In this month’s episode of Functional Futures, our guest is Erik Svedäng, a game designer who has created many board and video games. Among them is Else Heart.Break(), a puzzle video game with its own programming language. He is also the creator of Carp, a statically-typed lisp for real-time applications.
In the episode, we talk about game design, game development, and how Carp enables developers to build performant games while keeping true to functional programming idioms.
As always, you can check out the episode on our YouTube channel or listen to the audio version on our podcast page.

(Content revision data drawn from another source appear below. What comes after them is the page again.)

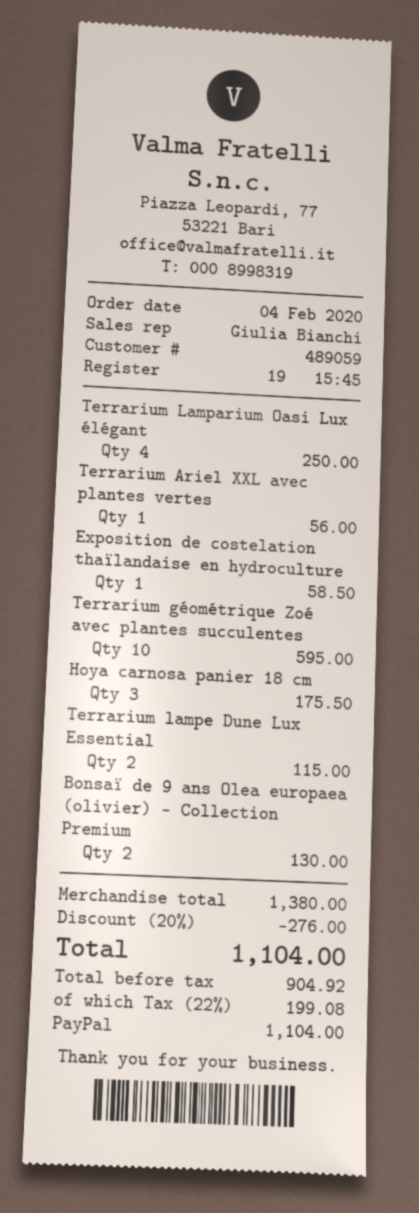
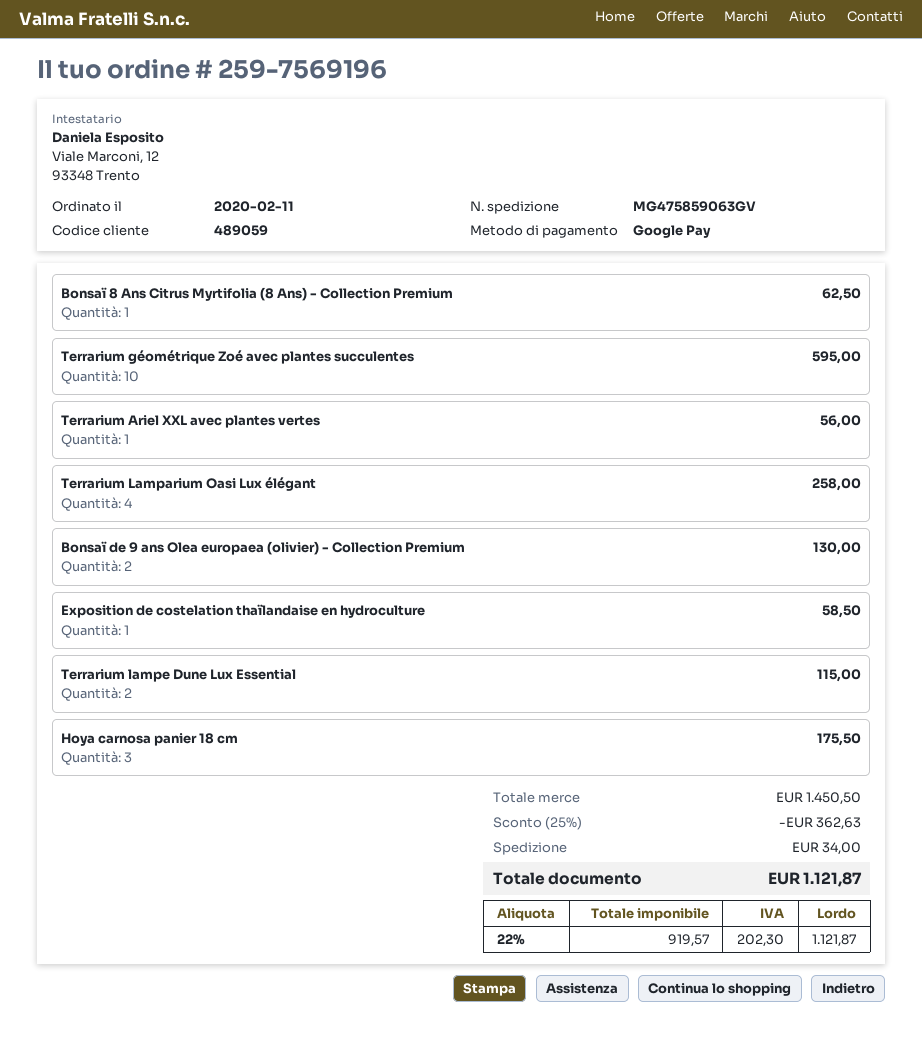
order date: 2020-02-04 -> 2020-02-11
payment method: PayPal -> Google Pay
Terrarium Lamparium Oasi Lux élégant: 4 for 250.00 -> 4 for 258.00
Bonsaï 8 Ans Citrus Myrtifolia (8 Ans) - Collection Premium: none -> 1 for 62.50
subtotal: 1380.00 -> 1450.50
discount: 20% = 276.00 -> 25% = 362.63
shipping: none -> 34.00
net: 904.92 -> 919.57
tax: 22% = 199.08 -> 22% = 202.30
total: 1104.00 -> 1121.87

Highlights from the episode
Game design
Jonn: We invite a lot of programming language designers to our podcast. And we usually jump straight into the goals of their programming language and some specifics of the runtime, etc. But with you, we’ll obviously start with games, because this is, as far as I can tell, your passion. And I think that in the case of Carp, your language, it’s kind of impossible not to start by talking about games. I hear a lot of stuff like “oh, games are so silly” or “why do adult humans play games”. Why are games so important to you?
Erik: Oh, big question. Well, I think most humans actually do play games. Even people who say they never play games actually prefer or like to play some games on their phone, and they like to play games with their friends, and so on. So it seems to me like only very boring, busy people never play games. And it’s just a part of life, I think, to enjoy games, especially with others.
So yeah, for me, it’s just one aspect of a full life. Like, you have to have food, you have to enjoy music, and you have to play some games sometimes.
Jonn: That’s a good description. And when you were talking about it, I thought that maybe even some day-to-day activities that people don’t recognize as games have features of games, where people think about those as games without realizing that those are games.
Erik: Sure, yeah, I think that happens a lot. Like, crossword puzzles or game shows on TV, and so on – that’s a very old-fashioned way of streaming.
Jonn: A very, I think, important thing to consider when we’re kind of thinking and talking about games is – what are the buckets into which we distribute games. And you know, in my humble opinion, I think the way that a particular game designer spreads the games into these buckets informs the games that this designer makes. How do you divide different games, such as, for example, Sims, Dungeons & Dragons, Magic: The Gathering, and others?
Erik: Well, that seems like a long-winded way to get me to define what a game is, which, as an academic of games – that’s a whole complete podcast.
When I create games, I don’t think too much about these pockets. My games have usually fallen into two piles. One is very hardcore versus games, kind of like new versions of chess and Go, but maybe for iPad and for the digital medium. So those are very much like hardcore game mechanics games.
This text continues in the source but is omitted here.